There are different types of squats such as with one dumbbell, squat with a barbell, front squat, wide-leg squat, one-leg squat, and wall sit.

Pushups – From Monday to Friday

Like squats, pushups are compound movements that require you to use almost all of your muscles in the body. This is a great exercise and you must include it the best workout schedule to lose weight and gain muscle.

So, while you do the pushups, you are actually working on your chest, triceps, shoulders, abs, and back. At the same time, you increase the strength of your upper body. When it comes to doing this exercise, you must get into a position called “plank.” Now, place your hands on the floor. Make sure your hands are wider than shoulders.

Also, you need to keep balance on your toes. You must keep the body straight from head to heels. Now, slowly bend the arms along with your lower body to the floor. Make sure you keep the neck straight. While doing this, slowly go down until you touch the floor, for example, your nose touches the floor.

Once you do this, the next step is to get back to the original position. The number of pushups depends on your strength.

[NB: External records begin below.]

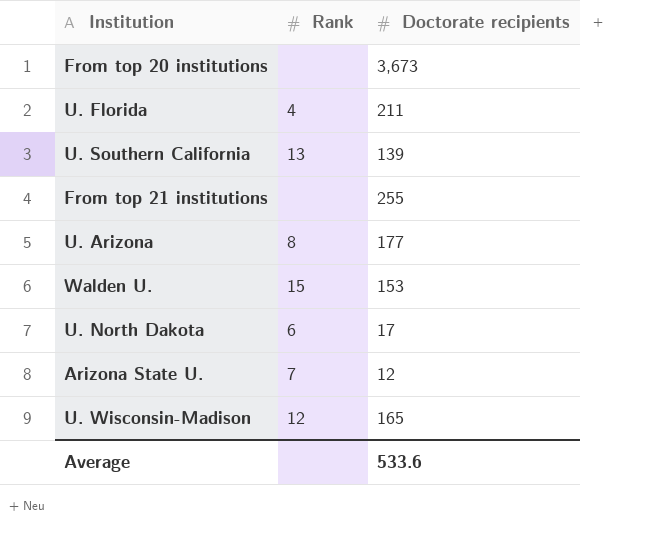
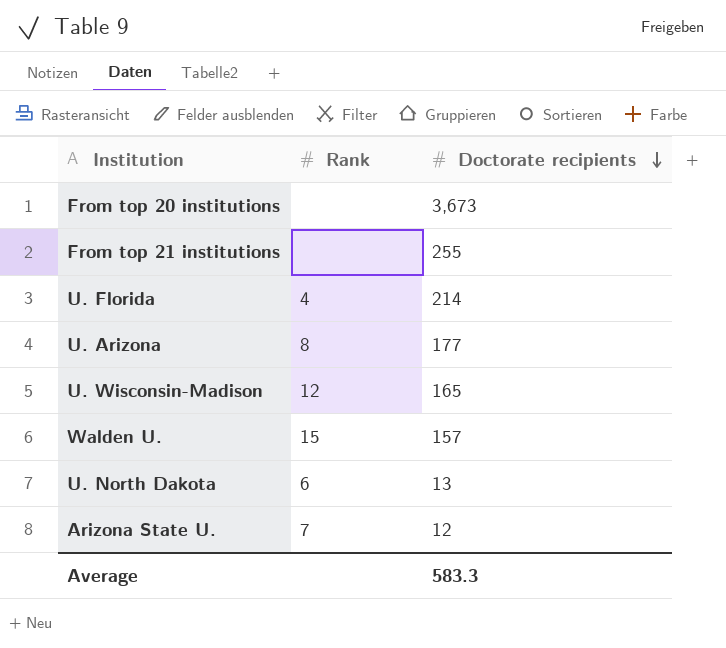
row order: none -> Doctorate recipients descending
row U. Southern California: 13 | 139 -> none
U. Florida | Doctorate recipients: 211 -> 214
Walden U. | Doctorate recipients: 153 -> 157
U. North Dakota | Doctorate recipients: 17 -> 13
Average | Doctorate recipients: 533.6 -> 583.3

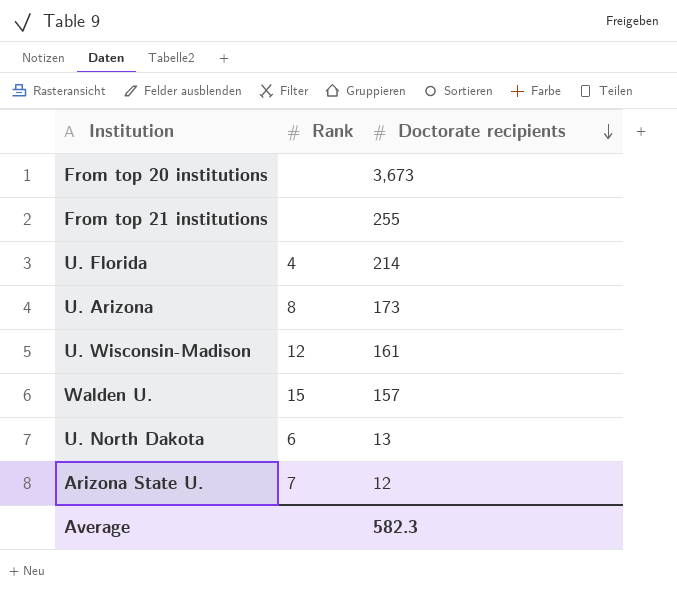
U. Arizona | Doctorate recipients: 177 -> 173
U. Wisconsin-Madison | Doctorate recipients: 165 -> 161
Average | Doctorate recipients: 583.3 -> 582.3

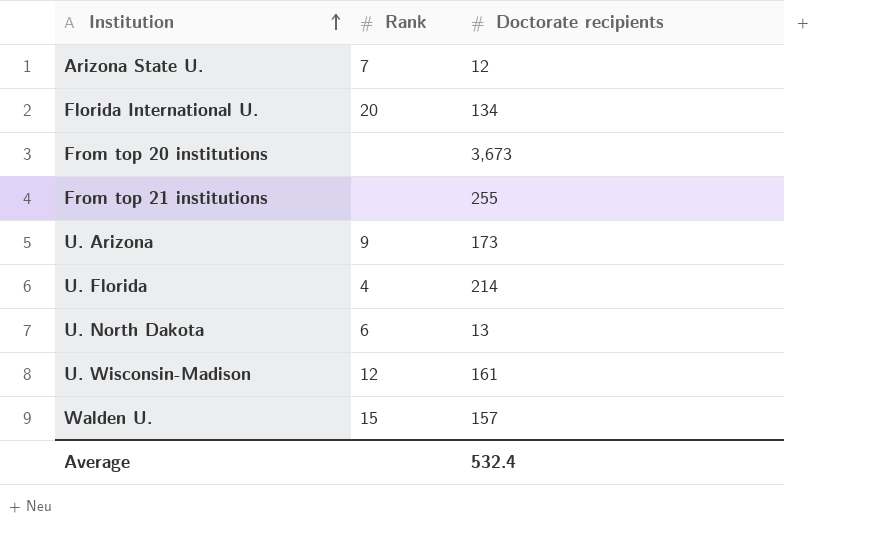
row order: Doctorate recipients descending -> Institution ascending
row Florida International U.: none -> 20 | 134
U. Arizona | Rank: 8 -> 9
Average | Doctorate recipients: 582.3 -> 532.4

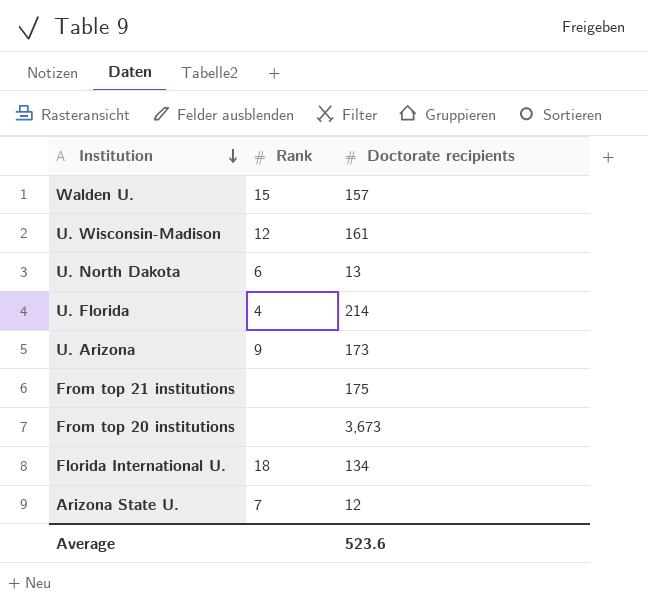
row order: Institution ascending -> Institution descending
From top 21 institutions | Doctorate recipients: 255 -> 175
Florida International U. | Rank: 20 -> 18
Average | Doctorate recipients: 532.4 -> 523.6

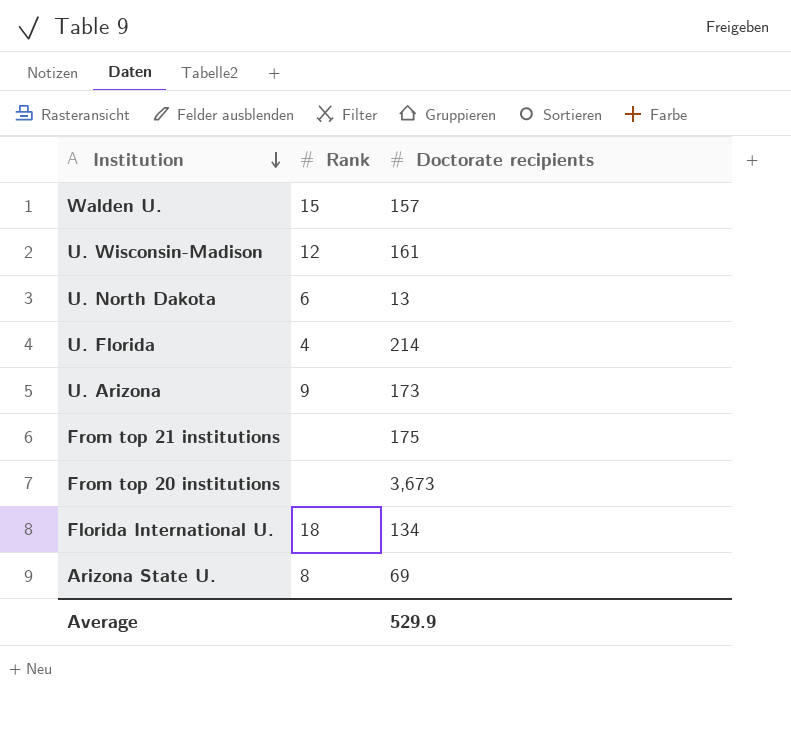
Arizona State U. | Rank: 7 -> 8
Arizona State U. | Doctorate recipients: 12 -> 69
Average | Doctorate recipients: 523.6 -> 529.9

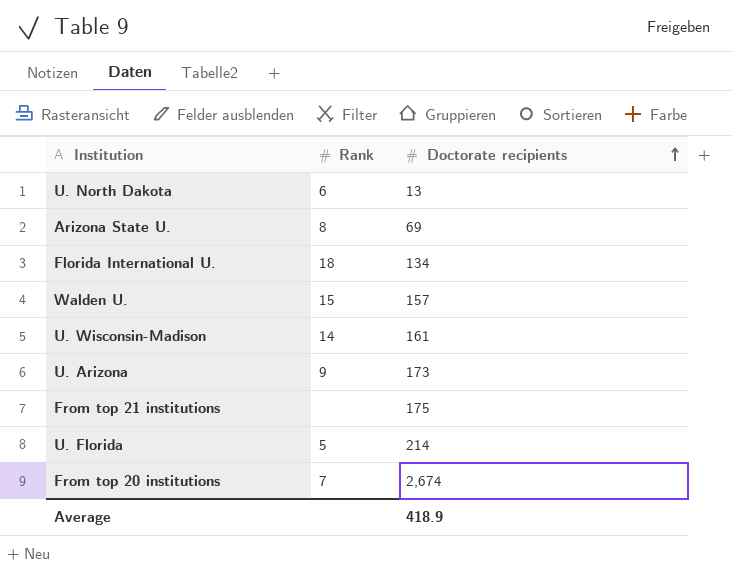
row order: Institution descending -> Doctorate recipients ascending
U. Wisconsin-Madison | Rank: 12 -> 14
U. Florida | Rank: 4 -> 5
From top 20 institutions | Rank: none -> 7
From top 20 institutions | Doctorate recipients: 3,673 -> 2,674
Average | Doctorate recipients: 529.9 -> 418.9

I recommend starting from 10 pushups a day and then increasing 1 pushup each day of the week.

There are variations in pushups such as on the ball, hands on the ball, staggering pushups, and incline pushups. Also, you can do pushups with ball rolls, with side plank, seesaw on the ball, and resisted pushup. So, you must include this exercise in the best workout schedule to lose weight and gain muscle.

Lunges Exercise – Tuesday, Thursday, Saturday

Compared to squats, lunges work on your muscles, especially in your legs. This includes hamstrings, quads, calves, and glutes. Lunges are the best exercises when it comes to losing weight quickly and toning up your muscles.

You must do this exercise on Tuesday, Thursday, and Saturday, unlike squats, which you have scheduled for Monday, Wednesday, and Friday. Anyway, to do this exercise, you need to stand in the split stance. This means one leg back and one leg forward. Now, bend the knees and lower the body into a position called the “lunge.”

Once you have done this, the next step is to keep your front and back knee at 90 degrees angle. Also, keep your weight in the heels and slowly push back up. Make sure you don’t lock the knees at the top. Also, you must not let your knees bend past the toes.

Lunges have variations, which include back lunges, front lunges, and side lunges. You can do this exercise three times a week. I have already told you about the days. Also, the number of reps I recommend is 12 to 16.

The Plank – Monday to Friday

The plank is one of the easiest exercises that you must include in the best workout schedule to lose weight and gain muscle. Besides, the plank is an insolation move, which involves working on the back, abs, arms, and legs.

This exercise likewise targets the internal abdominal muscles and help you lose weight quickly by burning the fat. It is easy to do this exercise. For example, you need to lie face down on your mat with the elbows resting on the floor. Make sure the elbows are next to the chest area.

Now, push the body of the floor similar in a pushup position. Also, make sure the body rests on the elbows and hands. Next, you need to contract your abs as well as keep your body in a straight line – i.e. from the head to the heels or toes.

Don’t move your body. Also, hold your body in this position for 30 seconds minimum and 60 seconds maximum. Repeat the exercise as many times as you can depending on your body strength and energy levels.

Conclusion

When it comes to the best workout schedule to lose weight and gain muscle, there is no better plan than the one I have explained in this article. If you don’t believe me, you can give it a try for a week.

Surely, you will feel the difference. I have followed the same schedule. This has allowed me to save time and avoid going to the gym. At the same time, this weekly schedule has helped me lose weight and gain muscle.